■ **Task description**
Only the lines below, from the one with "subtotal: 323.80 -> 315.80" through the one with "total: 309.63 -> 301.98", are to be written out, exactly.

■ **Data**

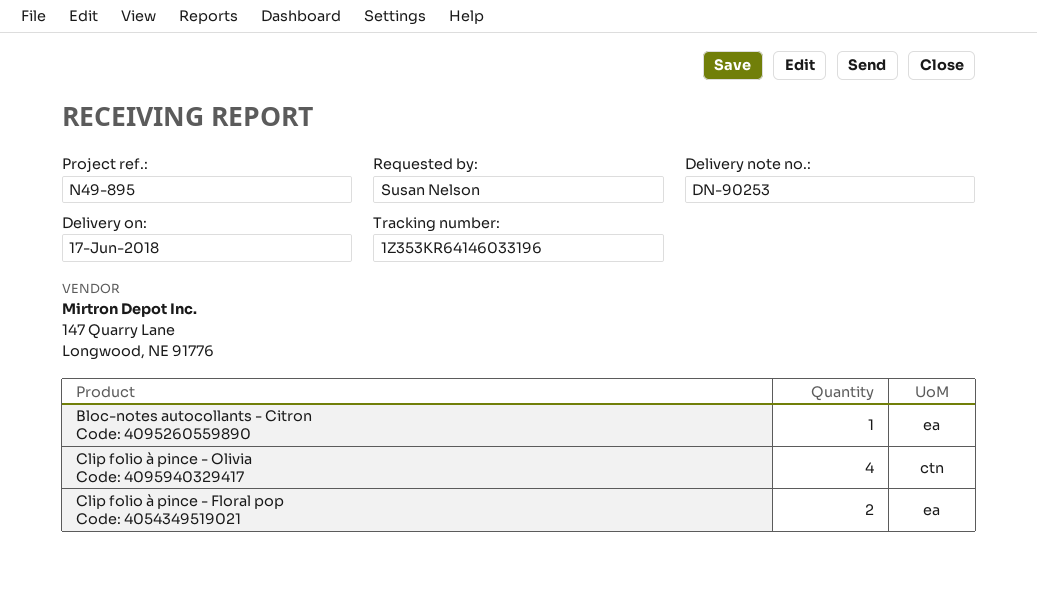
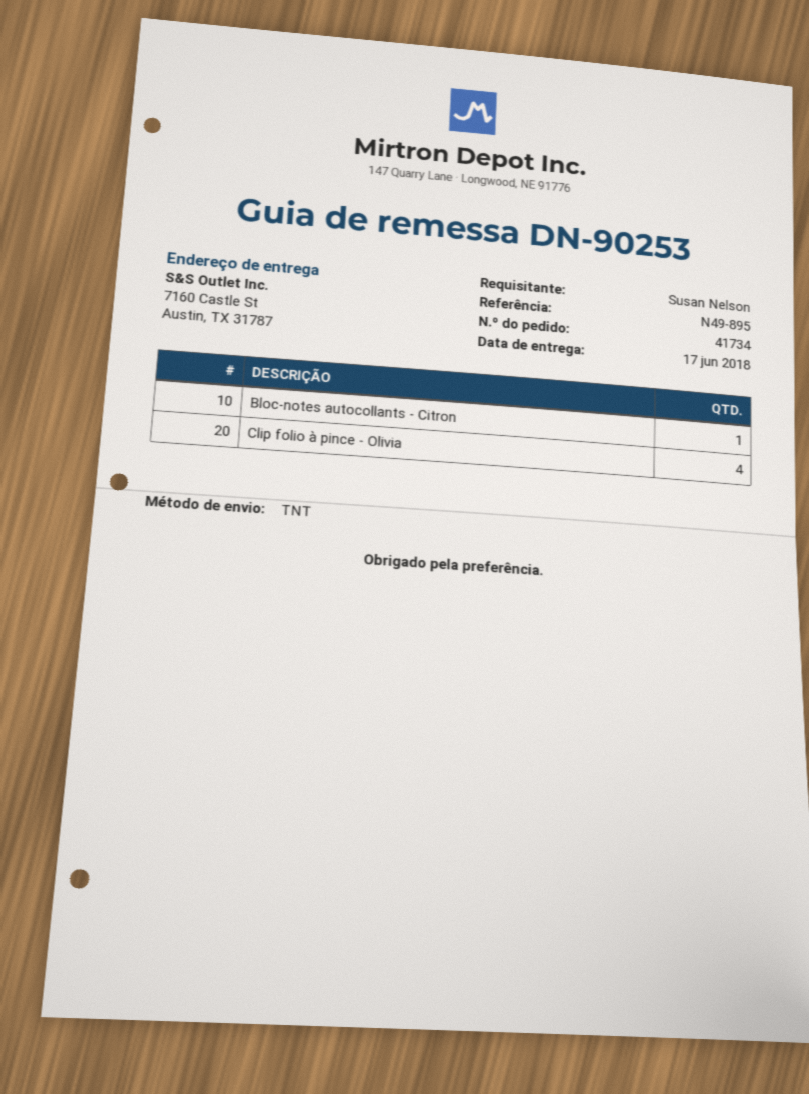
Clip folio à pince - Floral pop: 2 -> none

* * *

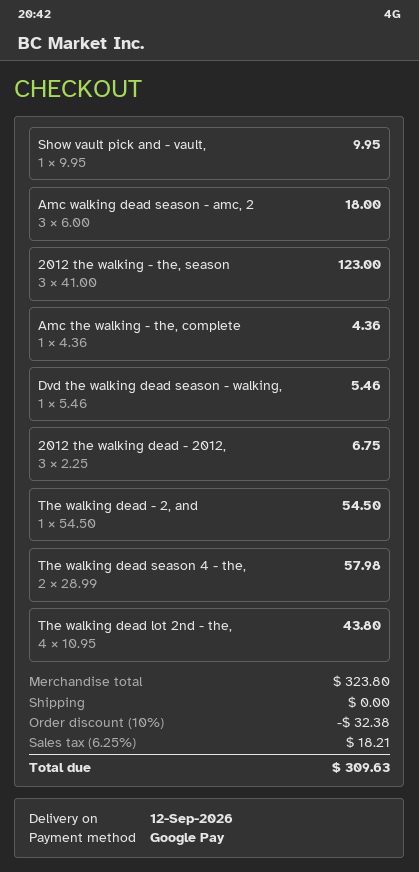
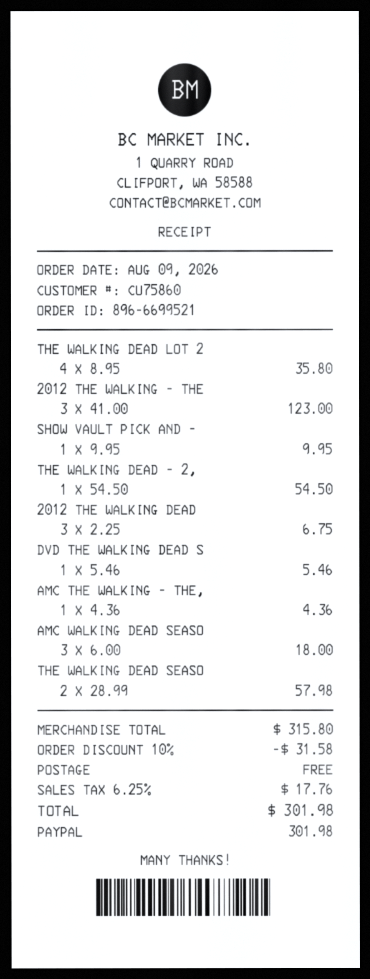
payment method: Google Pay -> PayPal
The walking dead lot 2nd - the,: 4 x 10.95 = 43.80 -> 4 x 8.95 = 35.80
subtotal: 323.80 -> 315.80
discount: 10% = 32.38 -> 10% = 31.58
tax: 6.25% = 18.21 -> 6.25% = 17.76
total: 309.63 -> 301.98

■ **Response box**
subtotal: 323.80 -> 315.80
discount: 10% = 32.38 -> 10% = 31.58
tax: 6.25% = 18.21 -> 6.25% = 17.76
total: 309.63 -> 301.98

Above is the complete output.